Aim of the exercise -
Repeat the entries without change, omitting the pictures.

--- Material for this exercise Enclosed Below ---

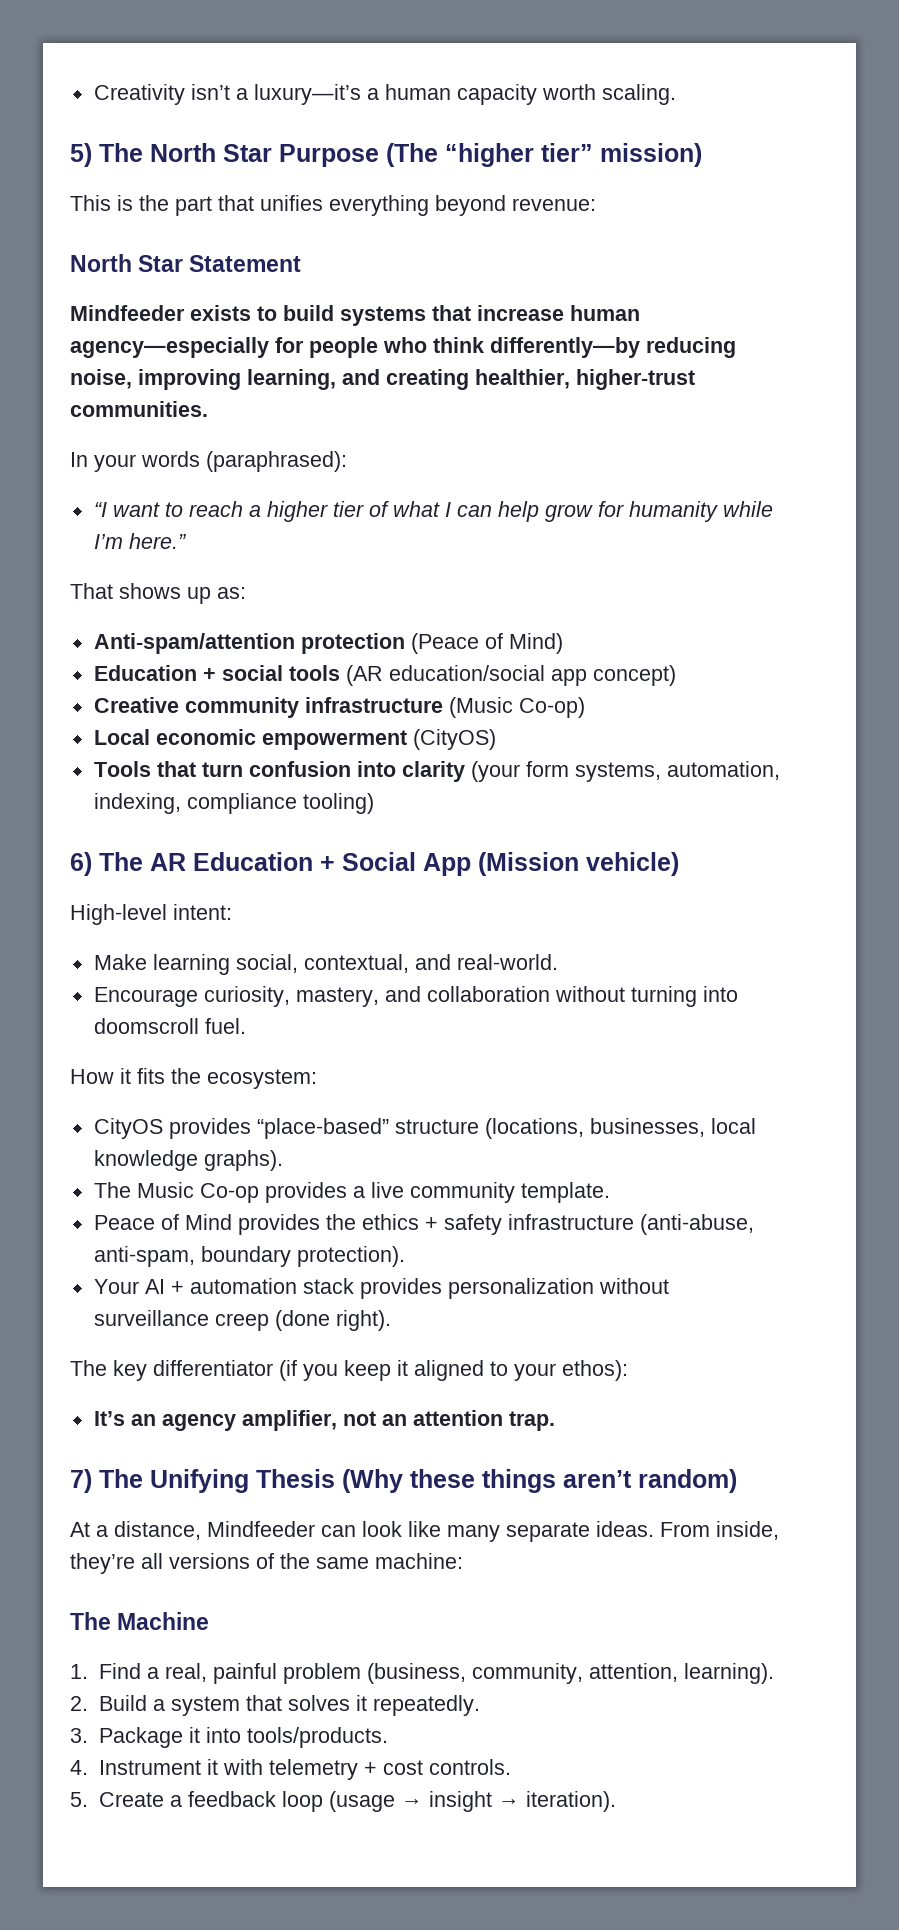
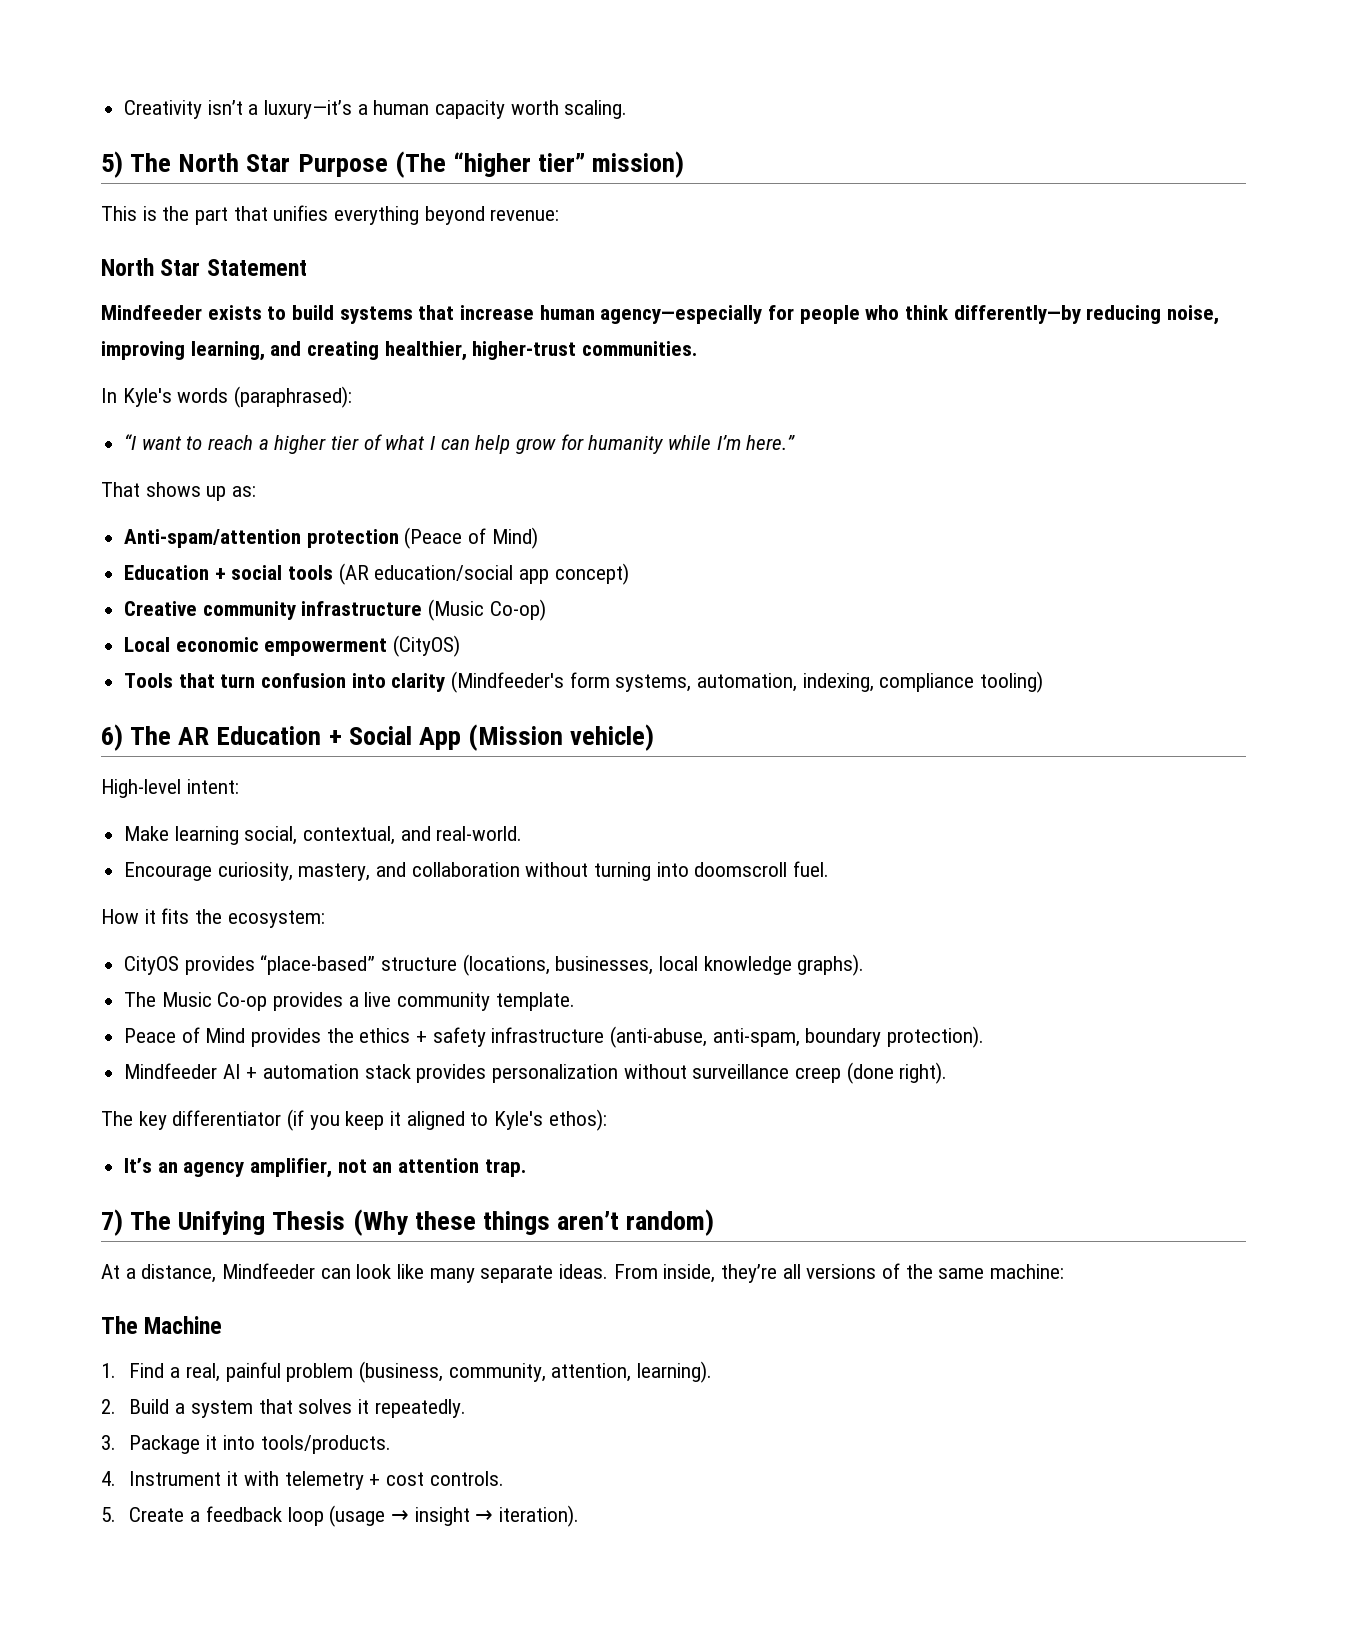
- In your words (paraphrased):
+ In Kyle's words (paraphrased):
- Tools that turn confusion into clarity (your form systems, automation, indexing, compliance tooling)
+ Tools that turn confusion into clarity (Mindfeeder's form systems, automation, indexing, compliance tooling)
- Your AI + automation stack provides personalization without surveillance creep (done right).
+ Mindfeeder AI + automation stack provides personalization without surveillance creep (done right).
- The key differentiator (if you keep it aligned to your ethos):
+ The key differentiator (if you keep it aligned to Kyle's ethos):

--- End of Enclosed Material for this exercise ---

Worked solution -
- In your words (paraphrased):
+ In Kyle's words (paraphrased):
- Tools that turn confusion into clarity (your form systems, automation, indexing, compliance tooling)
+ Tools that turn confusion into clarity (Mindfeeder's form systems, automation, indexing, compliance tooling)
- Your AI + automation stack provides personalization without surveillance creep (done right).
+ Mindfeeder AI + automation stack provides personalization without surveillance creep (done right).
- The key differentiator (if you keep it aligned to your ethos):
+ The key differentiator (if you keep it aligned to Kyle's ethos):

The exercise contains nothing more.